### Task
Only the lines from the one holding "#c9c9dc; display:flex; align-items:center;" to the end of the data should be echoed, exactly as they appear, minus the pictures.

### Records for the exercise
++++++

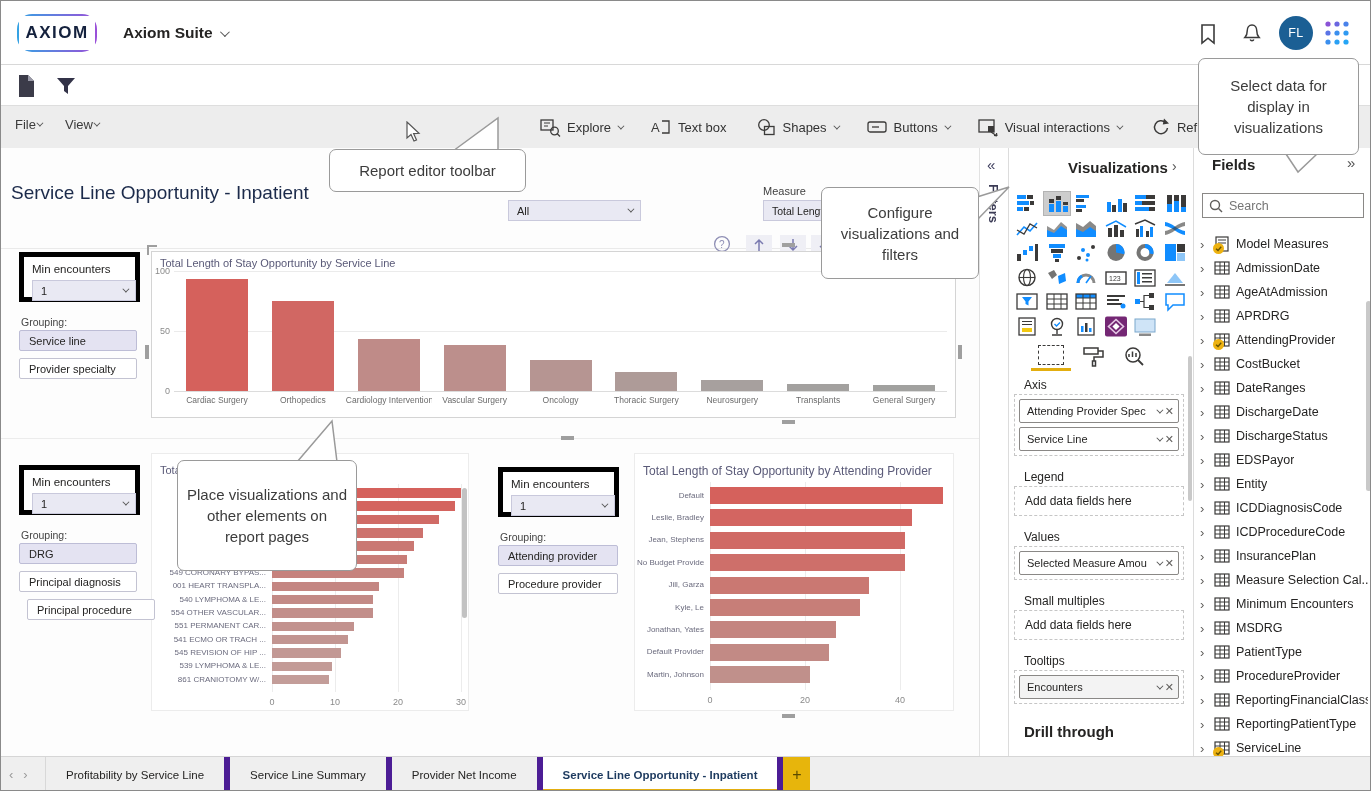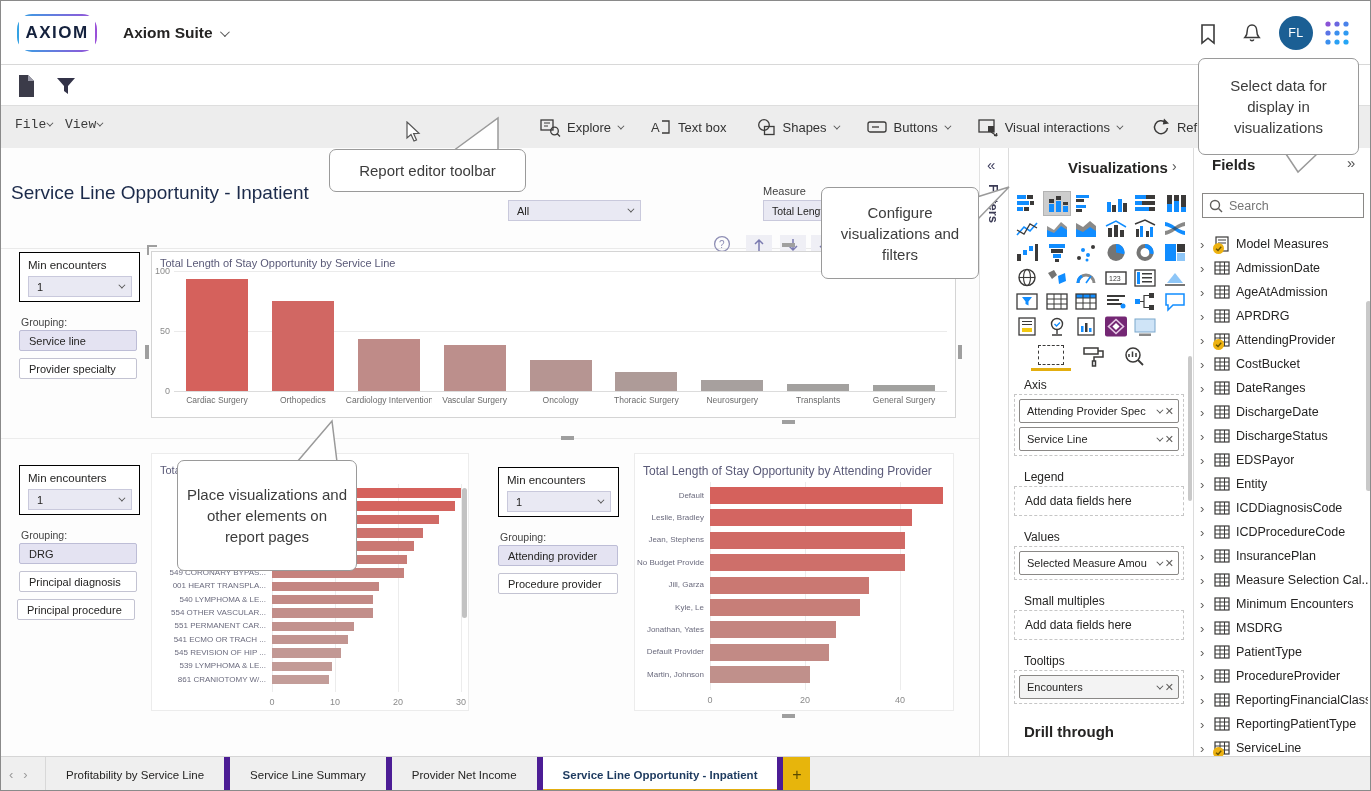--- a/index.html
+++ b/index.html
@@ -21,7 +21,7 @@
   
   #bar2 { position:absolute; left:0; top:64px; width:1371px; height:41px; background:#fff; border-bottom:1px solid #dedede; }
   #menubar { position:absolute; left:0; top:105px; width:1371px; height:42px; background:#ededed; }
-  .menu-item { position:absolute; top:0; height:36px; display:flex; align-items:center; gap:0; font-size:13px; color:#3b3b3b; cursor:default;font-family:Liberation Mono, monospace; }
+  .menu-item { position:absolute; top:0; height:36px; display:flex; align-items:center; gap:0; font-size:13px; color:#3b3b3b; cursor:default; }
   .mb-action { display:flex; align-items:center; gap:6px; font-size:13px; color:#323232; height:42px; }
   #mb-actions { position:absolute; left:538px; top:0; height:42px; display:flex; gap:28px; align-items:center; }
 

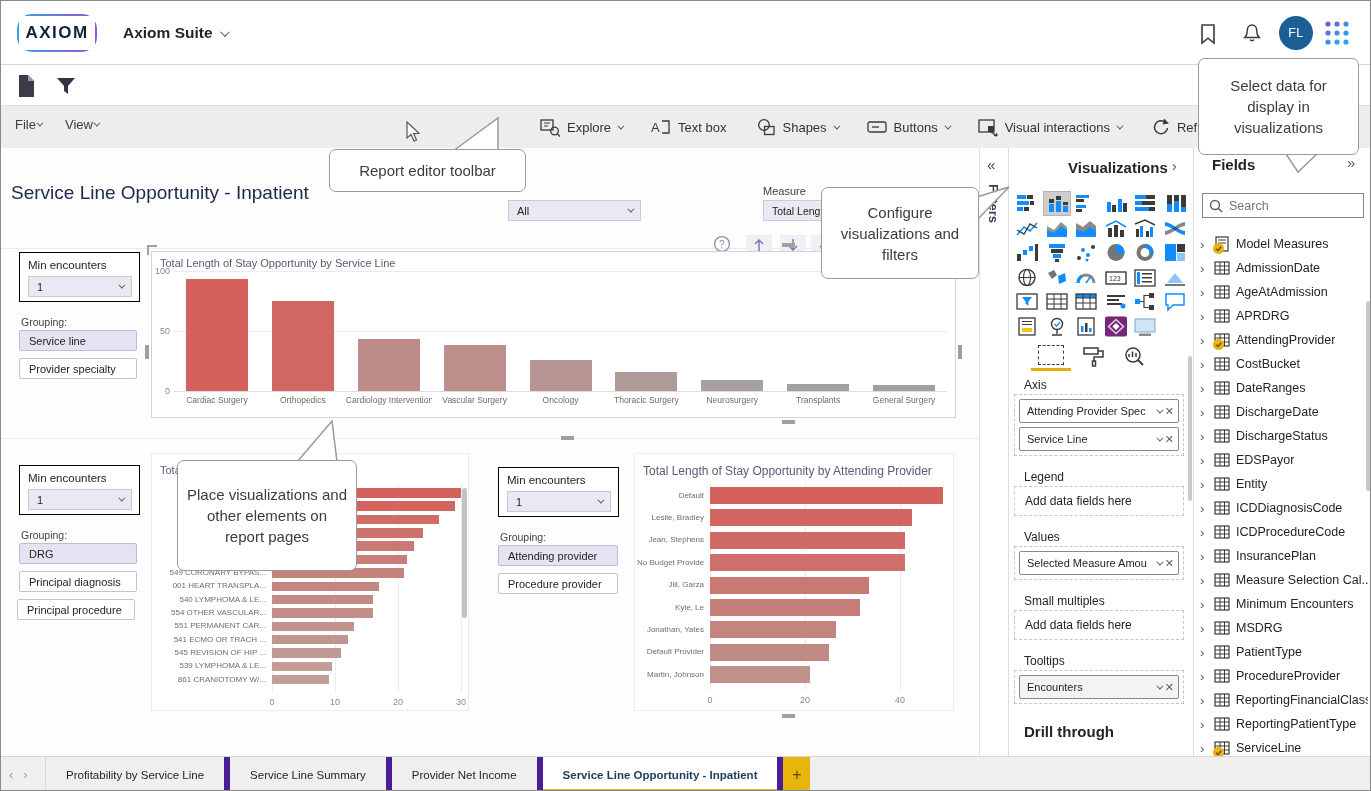--- a/index.html
+++ b/index.html
@@ -31,7 +31,7 @@
   .ddl { position:absolute; height:21px; background:#e9e9f3; border:1px solid #c9c9dc; display:flex; align-items:center;
     font-size:11px; color:#252423; padding:0 8px; justify-content:space-between; }
   .lbl-sm { position:absolute; font-size:11px; color:#3f3f3f; }
-  .card { position:absolute; background:#fff; border:1px solid #000000; }
+  .card { position:absolute; background:#fff; border:5px solid #000000; }
   .grp-btn { position:absolute; height:21px; border:1px solid #c3c3d2; border-radius:2px; background:#fff; font-size:11px; color:#252423;
     display:flex; align-items:center; padding-left:9px; cursor:pointer; }
   .grp-btn.sel { background:#e4e3f2; border-color:#bdbdd6; }

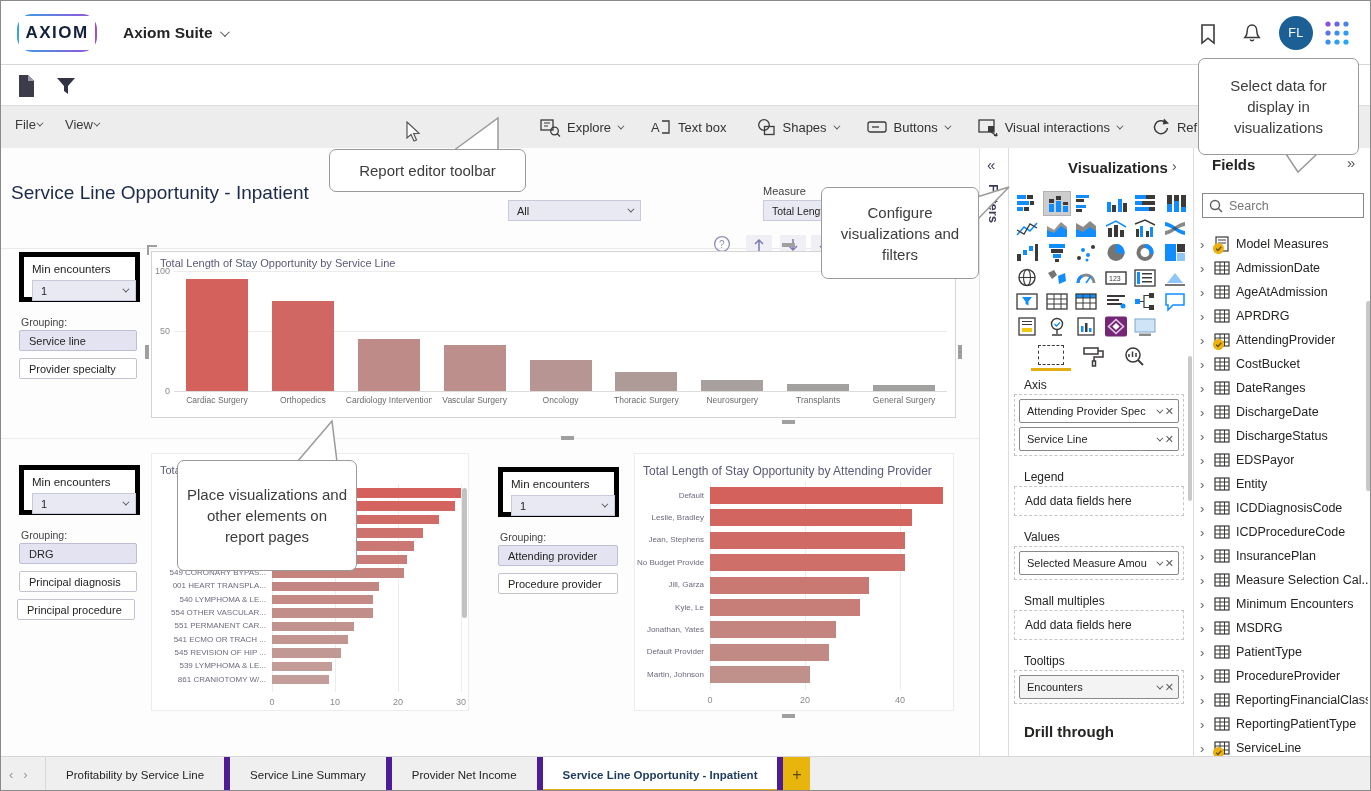--- a/index.html
+++ b/index.html
@@ -370,7 +370,7 @@
         <div style="position: absolute; left: 20px; top: 381px; font-size: 10.5px; color: rgb(68, 68, 68);">Grouping:</div>
         <div class="grp-btn sel" style="left: 18px; top: 395px; width: 118px;">DRG</div>
         <div class="grp-btn" style="left: 18px; top: 423px; width: 118px;">Principal diagnosis</div>
-        <div class="grp-btn" style="left: 16px; top: 451px; width: 118px;">Principal procedure</div>
+        <div class="grp-btn" style="left: 26px; top: 451px; width: 128px;">Principal procedure</div>
         <div class="card" style="left: 497px; top: 319px; width: 121px; height: 50px;">
           <div style="position: absolute; left: 8px; top: 6px; font-size: 11.5px; color: rgb(37, 36, 35);">Min encounters</div>
           <div class="ddl" style="left: 8px; top: 23px; width: 104px;">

++++++

### Response box
   .ddl { position:absolute; height:21px; background:#e9e9f3; border:1px solid #c9c9dc; display:flex; align-items:center;
     font-size:11px; color:#252423; padding:0 8px; justify-content:space-between; }
   .lbl-sm { position:absolute; font-size:11px; color:#3f3f3f; }
-  .card { position:absolute; background:#fff; border:1px solid #000000; }
+  .card { position:absolute; background:#fff; border:5px solid #000000; }
   .grp-btn { position:absolute; height:21px; border:1px solid #c3c3d2; border-radius:2px; background:#fff; font-size:11px; color:#252423;
     display:flex; align-items:center; padding-left:9px; cursor:pointer; }
   .grp-btn.sel { background:#e4e3f2; border-color:#bdbdd6; }

--- a/index.html
+++ b/index.html
@@ -370,7 +370,7 @@
         <div style="position: absolute; left: 20px; top: 381px; font-size: 10.5px; color: rgb(68, 68, 68);">Grouping:</div>
         <div class="grp-btn sel" style="left: 18px; top: 395px; width: 118px;">DRG</div>
         <div class="grp-btn" style="left: 18px; top: 423px; width: 118px;">Principal diagnosis</div>
-        <div class="grp-btn" style="left: 16px; top: 451px; width: 118px;">Principal procedure</div>
+        <div class="grp-btn" style="left: 26px; top: 451px; width: 128px;">Principal procedure</div>
         <div class="card" style="left: 497px; top: 319px; width: 121px; height: 50px;">
           <div style="position: absolute; left: 8px; top: 6px; font-size: 11.5px; color: rgb(37, 36, 35);">Min encounters</div>
           <div class="ddl" style="left: 8px; top: 23px; width: 104px;">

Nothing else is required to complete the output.